§ WHAT IS BEING ASKED:
Any picture in the listing is left out of the copy; all else is duplicated exactly.

§ DATA IN THIS EXERCISE:
※

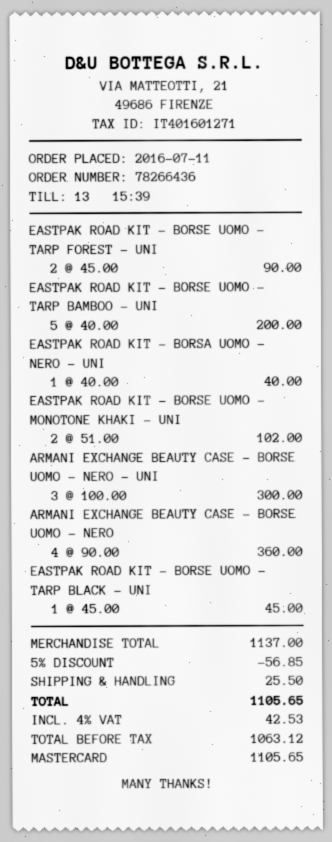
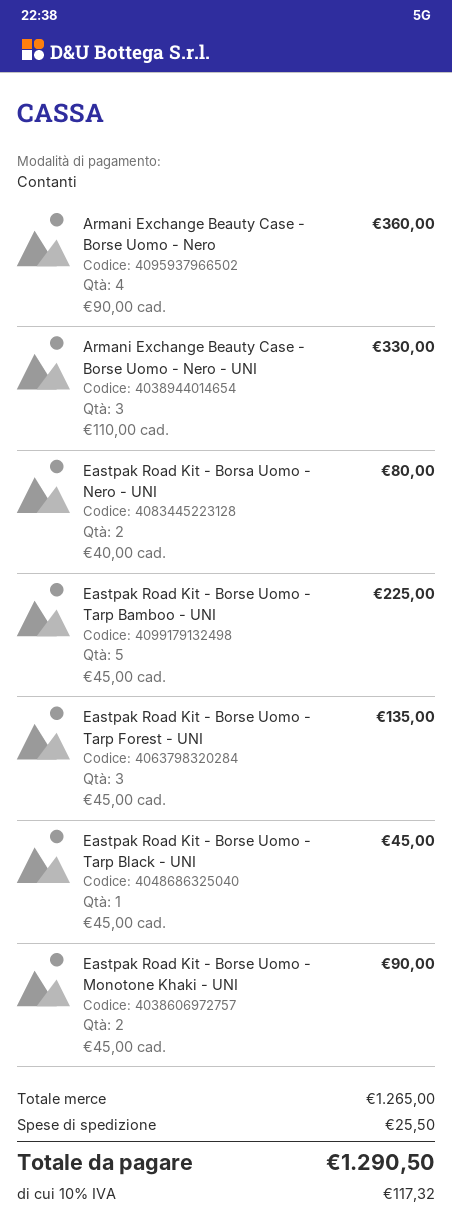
payment method: Mastercard -> cash
EASTPAK ROAD KIT - BORSE UOMO - TARP FOREST - UNI: 2 x 45.00 = 90.00 -> 3 x 45.00 = 135.00
EASTPAK ROAD KIT - BORSE UOMO - TARP BAMBOO - UNI: 5 x 40.00 = 200.00 -> 5 x 45.00 = 225.00
EASTPAK ROAD KIT - BORSA UOMO - NERO - UNI: 1 x 40.00 = 40.00 -> 2 x 40.00 = 80.00
EASTPAK ROAD KIT - BORSE UOMO - MONOTONE KHAKI - UNI: 2 x 51.00 = 102.00 -> 2 x 45.00 = 90.00
ARMANI EXCHANGE BEAUTY CASE - BORSE UOMO - NERO - UNI: 3 x 100.00 = 300.00 -> 3 x 110.00 = 330.00
subtotal: 1137.00 -> 1265.00
discount: 5% = 56.85 -> none
tax: 4% = 42.53 -> 10% = 117.32
total: 1105.65 -> 1290.50

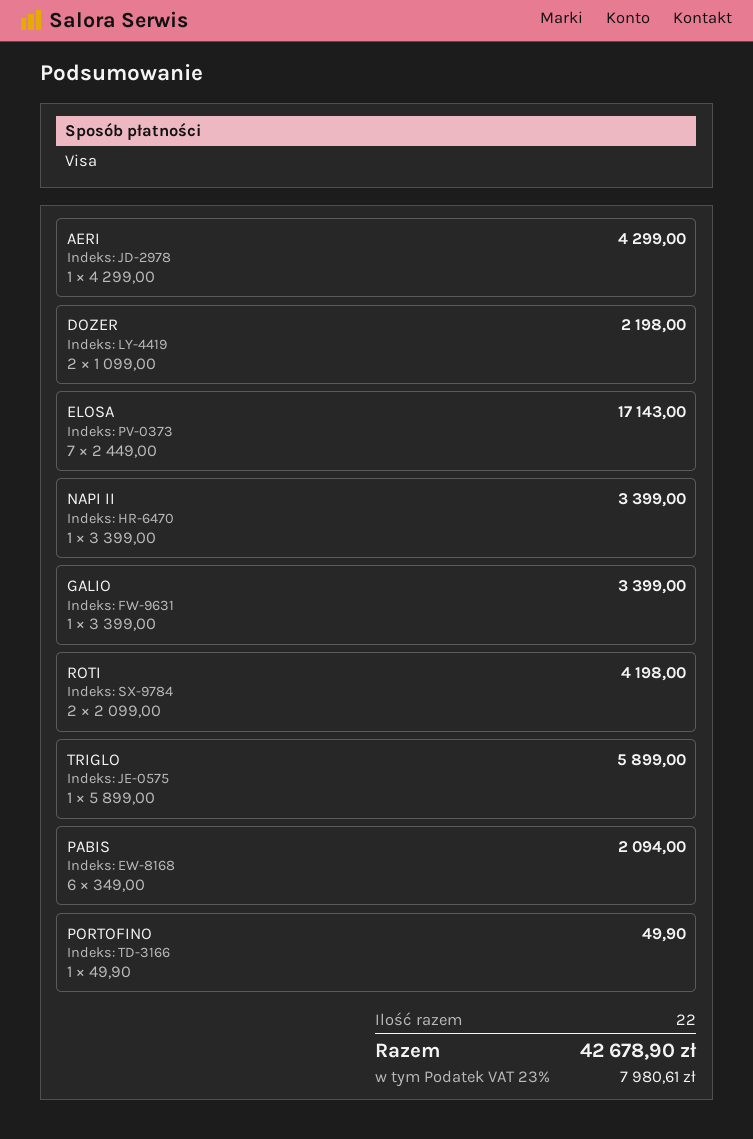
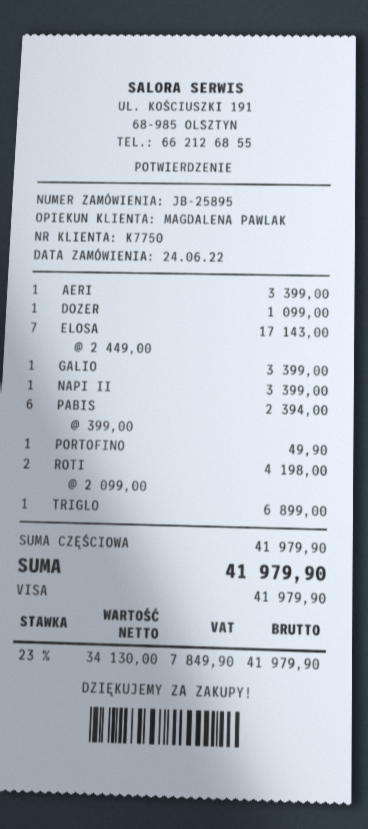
AERI: 1 x 4299.00 = 4299.00 -> 1 x 3399.00 = 3399.00
DOZER: 2 x 1099.00 = 2198.00 -> 1 x 1099.00 = 1099.00
TRIGLO: 1 x 5899.00 = 5899.00 -> 1 x 6899.00 = 6899.00
PABIS: 6 x 349.00 = 2094.00 -> 6 x 399.00 = 2394.00
tax: 23% = 7980.61 -> 23% = 7849.90
total: 42678.90 -> 41979.90

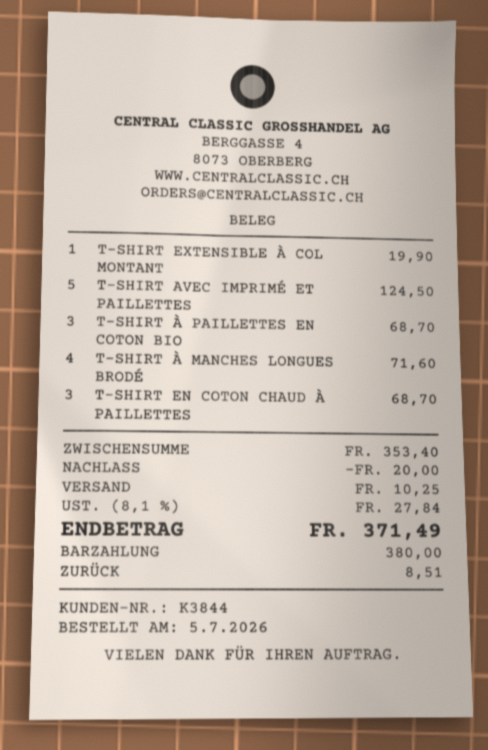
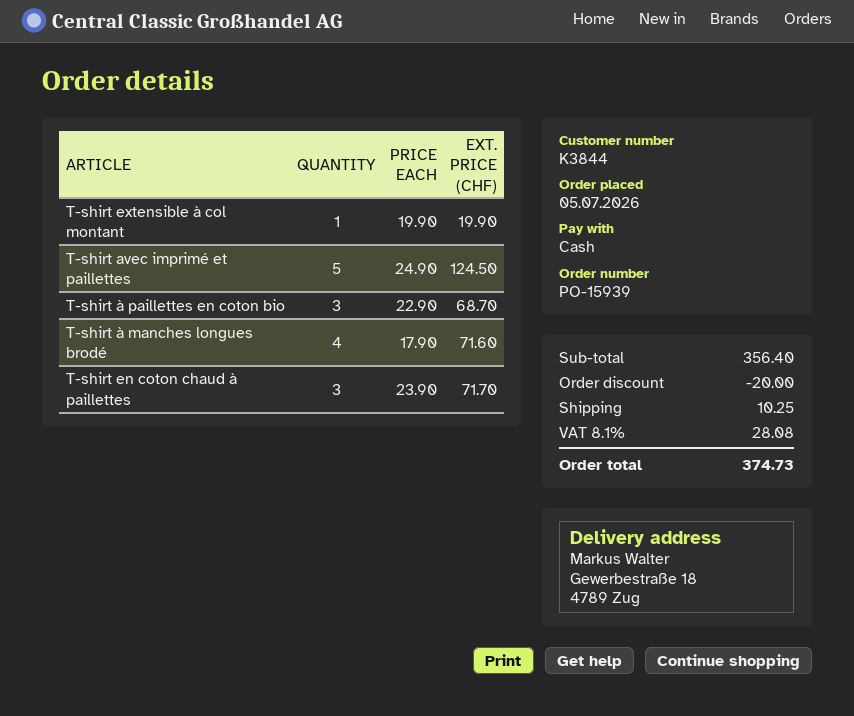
T-SHIRT EN COTON CHAUD À PAILLETTES: 3 for 68.70 -> 3 for 71.70
subtotal: 353.40 -> 356.40
tax: 8.1% = 27.84 -> 8.1% = 28.08
total: 371.49 -> 374.73

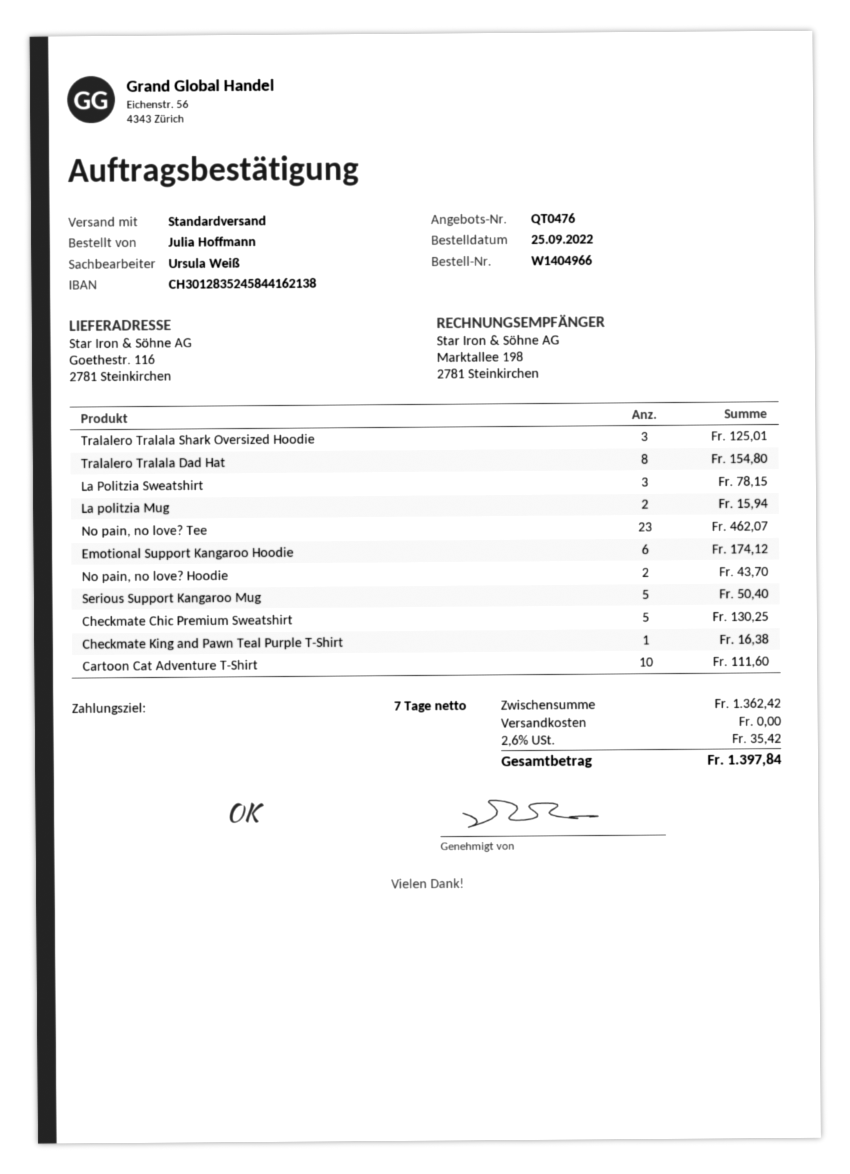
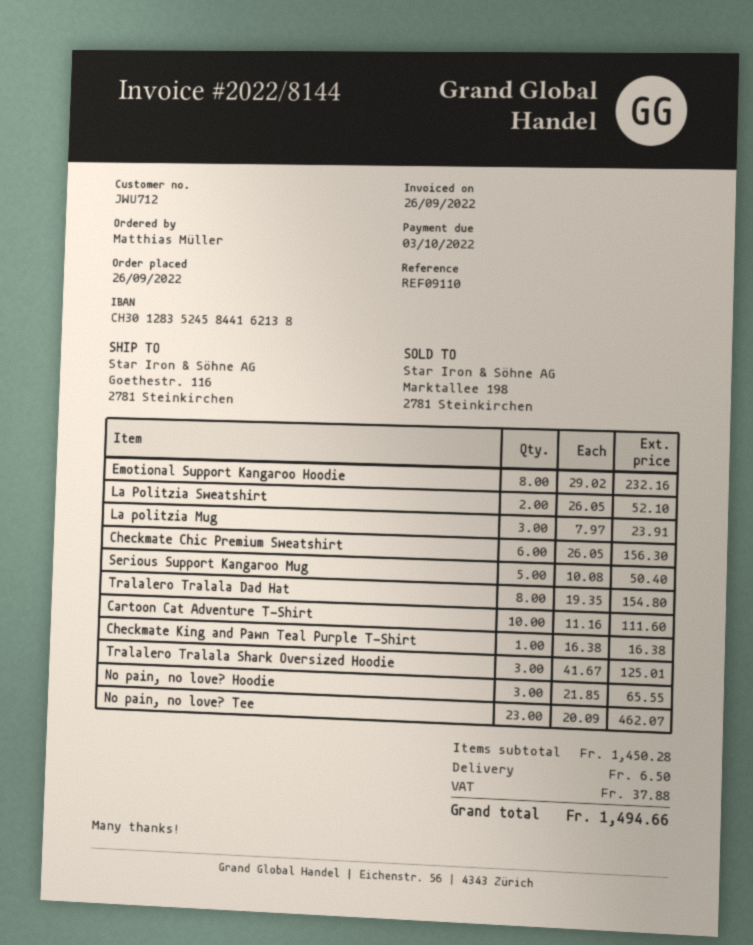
order date: 2022-09-25 -> 2022-09-26
ordered by: Julia Hoffmann -> Matthias Müller
La Politzia Sweatshirt: 3 for 78.15 -> 2 for 52.10
La politzia Mug: 2 for 15.94 -> 3 for 23.91
Emotional Support Kangaroo Hoodie: 6 for 174.12 -> 8 for 232.16
No pain, no love? Hoodie: 2 for 43.70 -> 3 for 65.55
Checkmate Chic Premium Sweatshirt: 5 for 130.25 -> 6 for 156.30
subtotal: 1362.42 -> 1450.28
shipping: 0.00 -> 6.50
tax: 35.42 -> 37.88
total: 1397.84 -> 1494.66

※

§ RESULT FOR THIS TASK:
payment method: Mastercard -> cash
EASTPAK ROAD KIT - BORSE UOMO - TARP FOREST - UNI: 2 x 45.00 = 90.00 -> 3 x 45.00 = 135.00
EASTPAK ROAD KIT - BORSE UOMO - TARP BAMBOO - UNI: 5 x 40.00 = 200.00 -> 5 x 45.00 = 225.00
EASTPAK ROAD KIT - BORSA UOMO - NERO - UNI: 1 x 40.00 = 40.00 -> 2 x 40.00 = 80.00
EASTPAK ROAD KIT - BORSE UOMO - MONOTONE KHAKI - UNI: 2 x 51.00 = 102.00 -> 2 x 45.00 = 90.00
ARMANI EXCHANGE BEAUTY CASE - BORSE UOMO - NERO - UNI: 3 x 100.00 = 300.00 -> 3 x 110.00 = 330.00
subtotal: 1137.00 -> 1265.00
discount: 5% = 56.85 -> none
tax: 4% = 42.53 -> 10% = 117.32
total: 1105.65 -> 1290.50

AERI: 1 x 4299.00 = 4299.00 -> 1 x 3399.00 = 3399.00
DOZER: 2 x 1099.00 = 2198.00 -> 1 x 1099.00 = 1099.00
TRIGLO: 1 x 5899.00 = 5899.00 -> 1 x 6899.00 = 6899.00
PABIS: 6 x 349.00 = 2094.00 -> 6 x 399.00 = 2394.00
tax: 23% = 7980.61 -> 23% = 7849.90
total: 42678.90 -> 41979.90

T-SHIRT EN COTON CHAUD À PAILLETTES: 3 for 68.70 -> 3 for 71.70
subtotal: 353.40 -> 356.40
tax: 8.1% = 27.84 -> 8.1% = 28.08
total: 371.49 -> 374.73

order date: 2022-09-25 -> 2022-09-26
ordered by: Julia Hoffmann -> Matthias Müller
La Politzia Sweatshirt: 3 for 78.15 -> 2 for 52.10
La politzia Mug: 2 for 15.94 -> 3 for 23.91
Emotional Support Kangaroo Hoodie: 6 for 174.12 -> 8 for 232.16
No pain, no love? Hoodie: 2 for 43.70 -> 3 for 65.55
Checkmate Chic Premium Sweatshirt: 5 for 130.25 -> 6 for 156.30
subtotal: 1362.42 -> 1450.28
shipping: 0.00 -> 6.50
tax: 35.42 -> 37.88
total: 1397.84 -> 1494.66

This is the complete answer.